====== DATA EXTRACTS

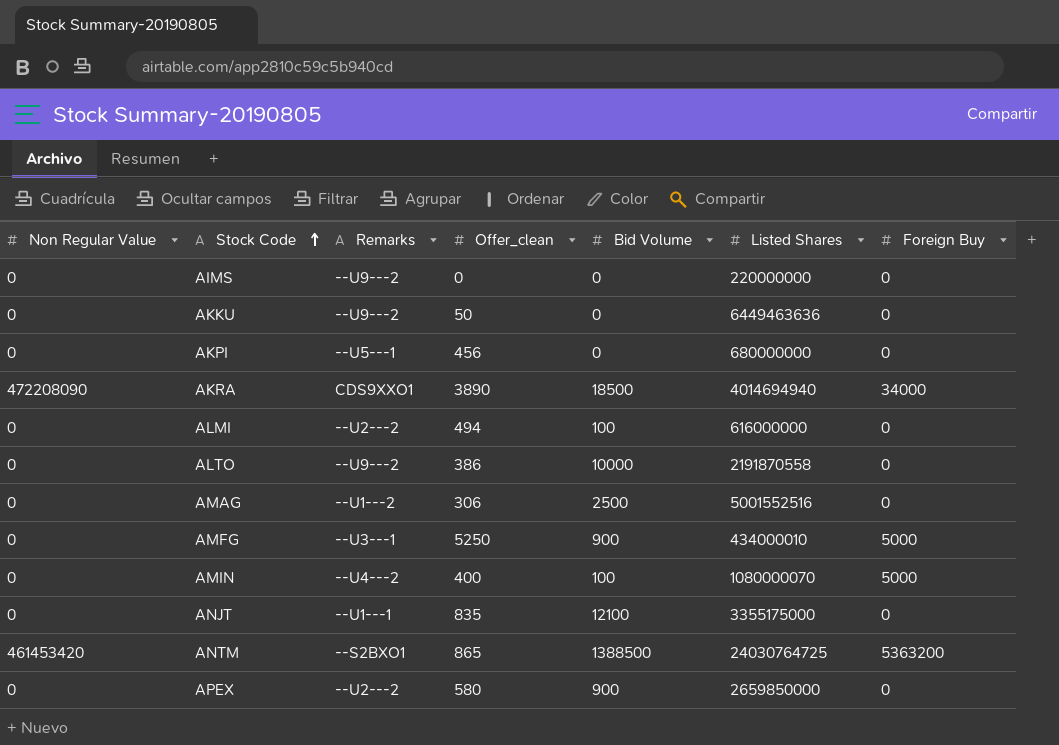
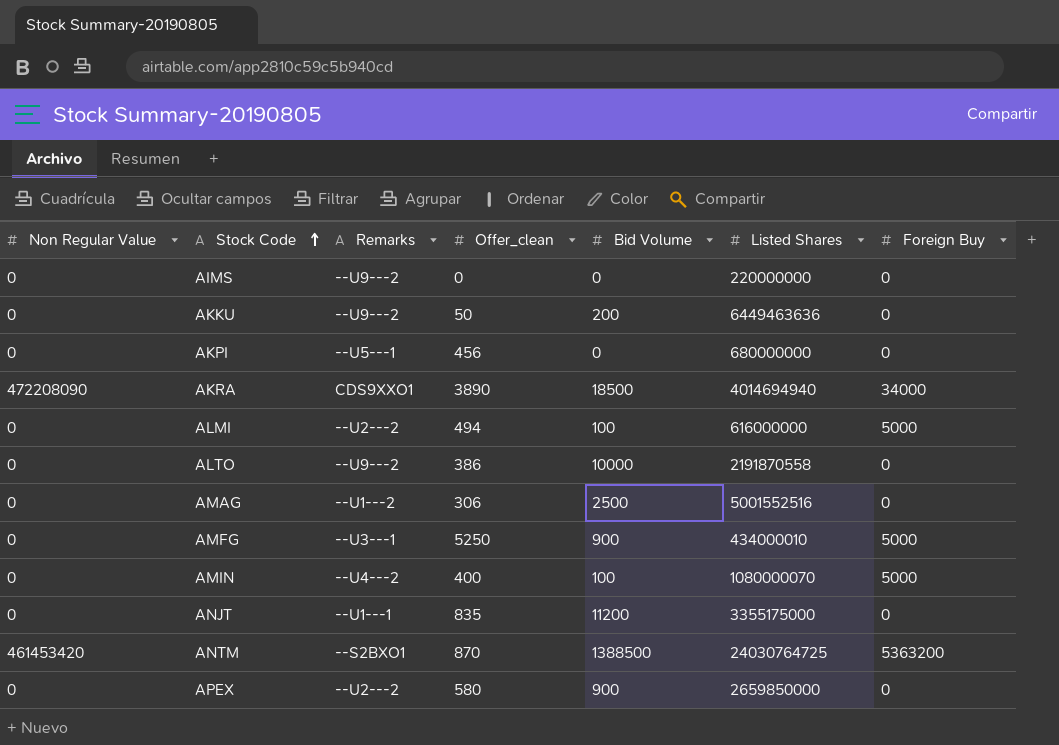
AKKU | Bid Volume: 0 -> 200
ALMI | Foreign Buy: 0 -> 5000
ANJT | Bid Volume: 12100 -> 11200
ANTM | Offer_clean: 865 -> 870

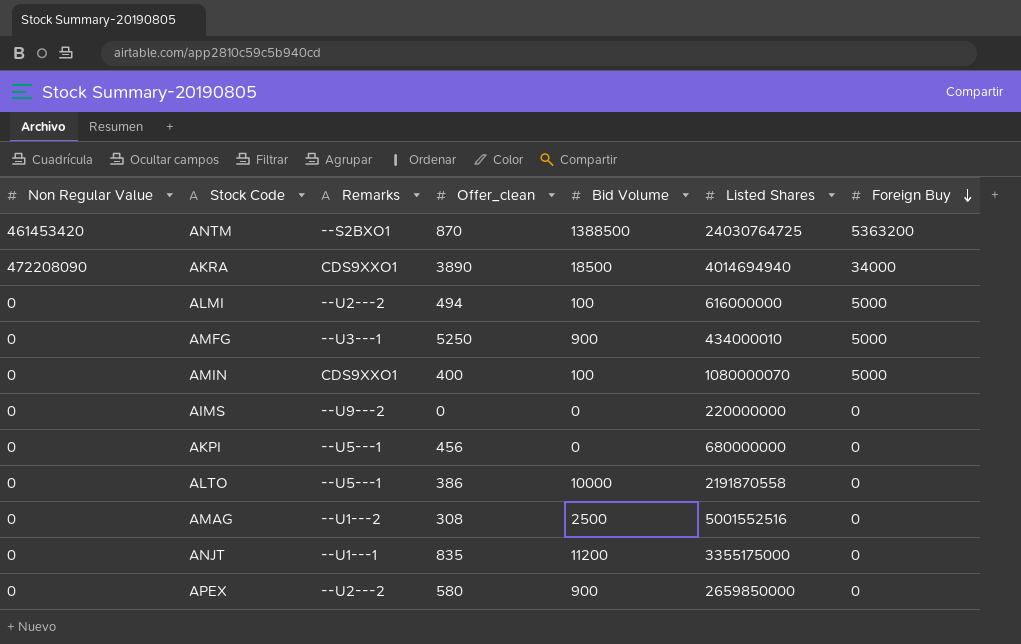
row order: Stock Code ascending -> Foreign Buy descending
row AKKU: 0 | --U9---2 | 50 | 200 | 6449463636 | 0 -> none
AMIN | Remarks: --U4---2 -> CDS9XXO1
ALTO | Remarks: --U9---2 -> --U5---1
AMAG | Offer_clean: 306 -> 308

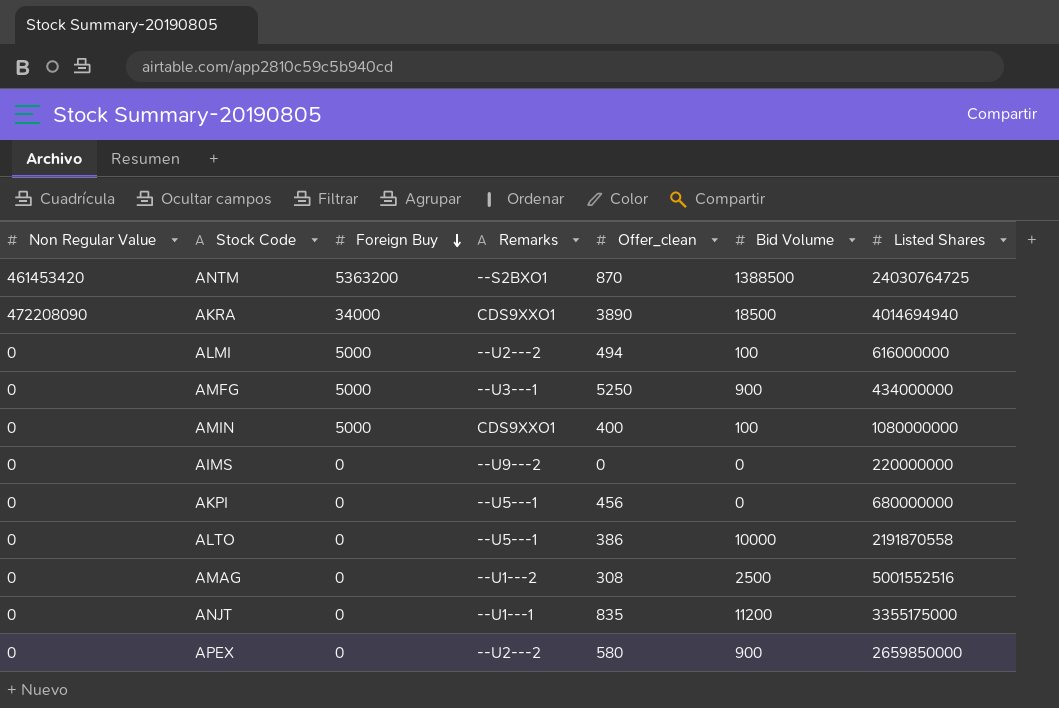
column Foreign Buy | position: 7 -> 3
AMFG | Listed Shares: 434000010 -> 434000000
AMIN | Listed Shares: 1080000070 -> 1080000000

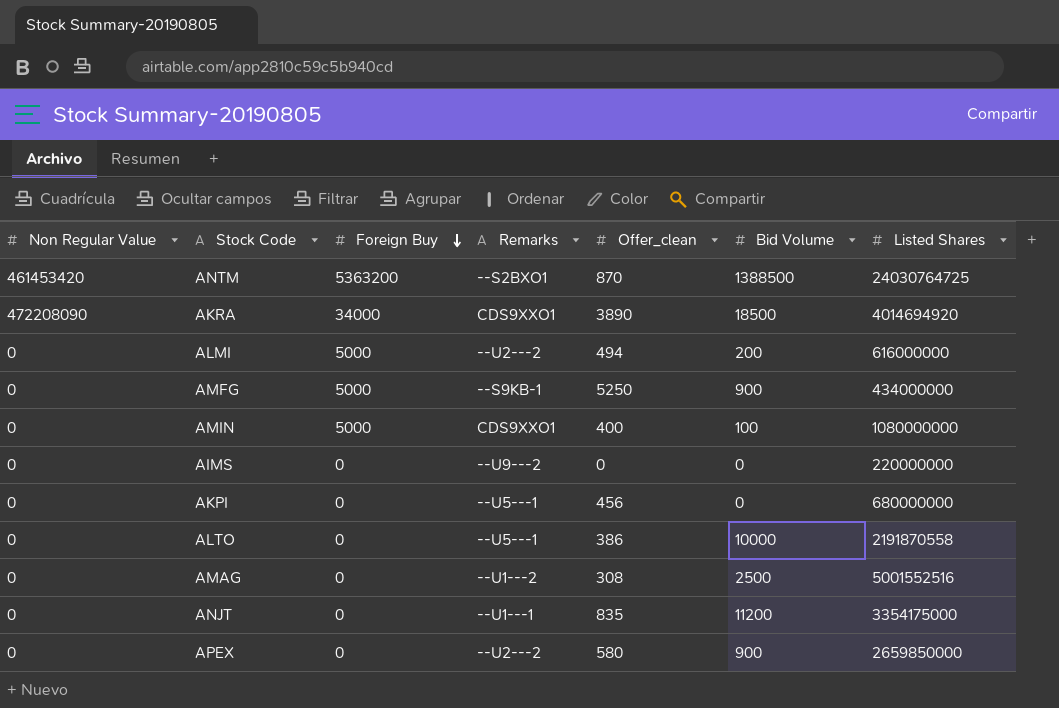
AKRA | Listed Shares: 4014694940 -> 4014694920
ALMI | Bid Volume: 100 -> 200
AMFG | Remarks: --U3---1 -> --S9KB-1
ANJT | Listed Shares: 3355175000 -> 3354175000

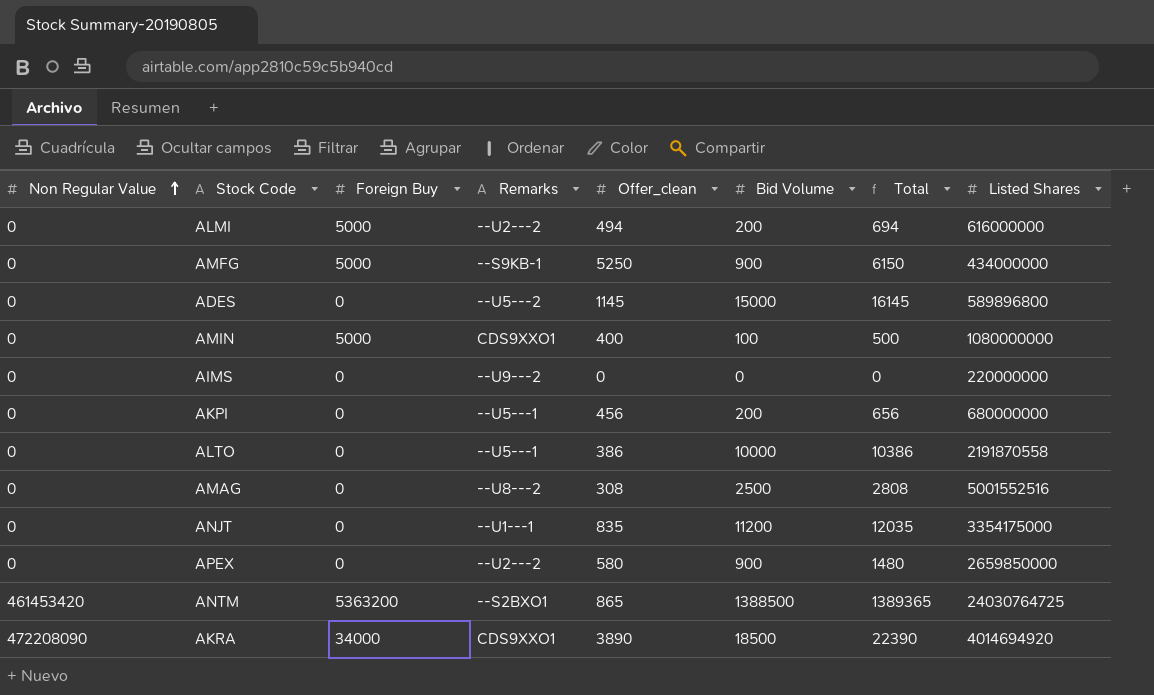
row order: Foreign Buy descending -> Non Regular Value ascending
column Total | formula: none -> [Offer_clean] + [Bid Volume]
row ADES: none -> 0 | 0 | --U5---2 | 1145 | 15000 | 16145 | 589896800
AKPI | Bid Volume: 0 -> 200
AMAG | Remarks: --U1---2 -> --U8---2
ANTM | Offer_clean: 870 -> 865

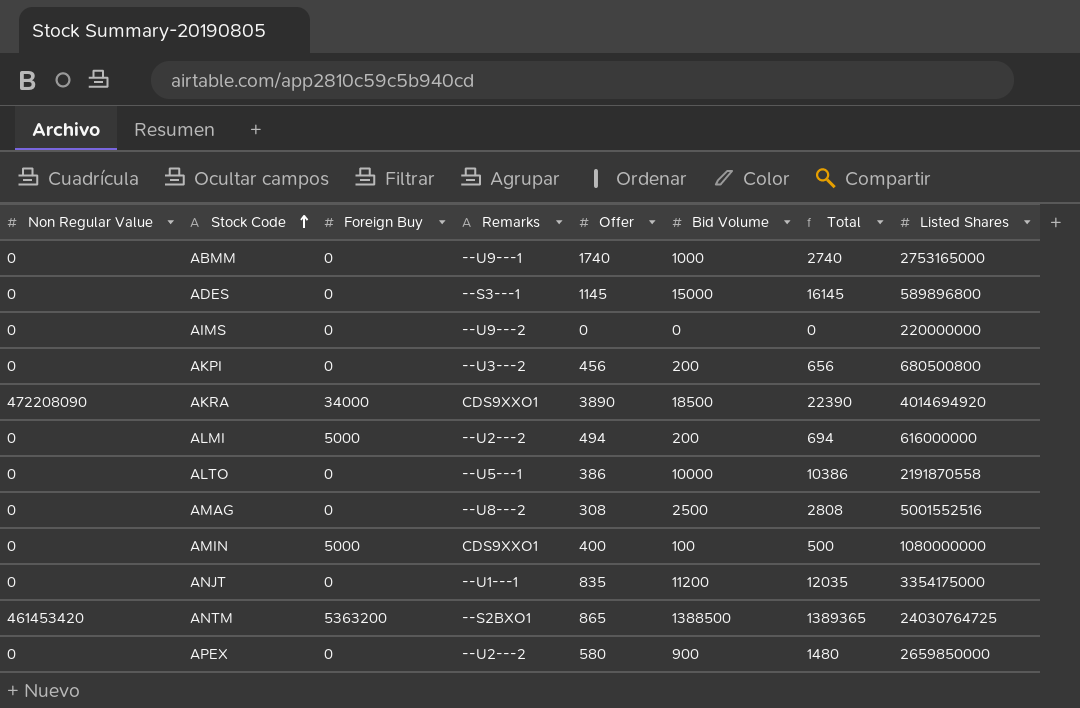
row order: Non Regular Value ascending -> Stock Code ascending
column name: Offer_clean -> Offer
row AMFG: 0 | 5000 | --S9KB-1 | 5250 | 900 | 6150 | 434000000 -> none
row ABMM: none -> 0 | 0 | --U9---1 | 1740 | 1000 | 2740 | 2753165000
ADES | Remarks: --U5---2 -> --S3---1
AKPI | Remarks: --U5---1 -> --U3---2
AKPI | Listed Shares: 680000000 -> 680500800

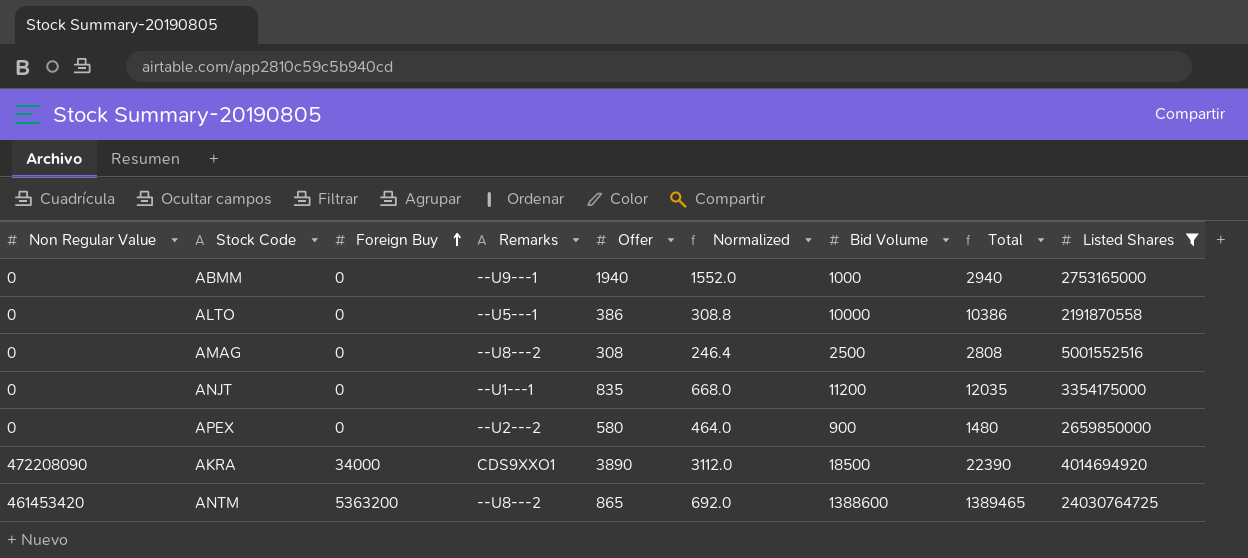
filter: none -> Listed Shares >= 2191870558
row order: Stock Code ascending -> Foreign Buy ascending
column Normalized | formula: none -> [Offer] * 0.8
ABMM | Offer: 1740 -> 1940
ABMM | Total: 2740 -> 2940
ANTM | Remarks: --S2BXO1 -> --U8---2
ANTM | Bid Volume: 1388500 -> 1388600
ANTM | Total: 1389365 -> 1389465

============

• **ASSIGNED TASK**
Where a picture appears in the listing above, skip it and set down all the rest exactly.

• **YOUR SOLUTION**
AKKU | Bid Volume: 0 -> 200
ALMI | Foreign Buy: 0 -> 5000
ANJT | Bid Volume: 12100 -> 11200
ANTM | Offer_clean: 865 -> 870

row order: Stock Code ascending -> Foreign Buy descending
row AKKU: 0 | --U9---2 | 50 | 200 | 6449463636 | 0 -> none
AMIN | Remarks: --U4---2 -> CDS9XXO1
ALTO | Remarks: --U9---2 -> --U5---1
AMAG | Offer_clean: 306 -> 308

column Foreign Buy | position: 7 -> 3
AMFG | Listed Shares: 434000010 -> 434000000
AMIN | Listed Shares: 1080000070 -> 1080000000

AKRA | Listed Shares: 4014694940 -> 4014694920
ALMI | Bid Volume: 100 -> 200
AMFG | Remarks: --U3---1 -> --S9KB-1
ANJT | Listed Shares: 3355175000 -> 3354175000

row order: Foreign Buy descending -> Non Regular Value ascending
column Total | formula: none -> [Offer_clean] + [Bid Volume]
row ADES: none -> 0 | 0 | --U5---2 | 1145 | 15000 | 16145 | 589896800
AKPI | Bid Volume: 0 -> 200
AMAG | Remarks: --U1---2 -> --U8---2
ANTM | Offer_clean: 870 -> 865

row order: Non Regular Value ascending -> Stock Code ascending
column name: Offer_clean -> Offer
row AMFG: 0 | 5000 | --S9KB-1 | 5250 | 900 | 6150 | 434000000 -> none
row ABMM: none -> 0 | 0 | --U9---1 | 1740 | 1000 | 2740 | 2753165000
ADES | Remarks: --U5---2 -> --S3---1
AKPI | Remarks: --U5---1 -> --U3---2
AKPI | Listed Shares: 680000000 -> 680500800

filter: none -> Listed Shares >= 2191870558
row order: Stock Code ascending -> Foreign Buy ascending
column Normalized | formula: none -> [Offer] * 0.8
ABMM | Offer: 1740 -> 1940
ABMM | Total: 2740 -> 2940
ANTM | Remarks: --S2BXO1 -> --U8---2
ANTM | Bid Volume: 1388500 -> 1388600
ANTM | Total: 1389365 -> 1389465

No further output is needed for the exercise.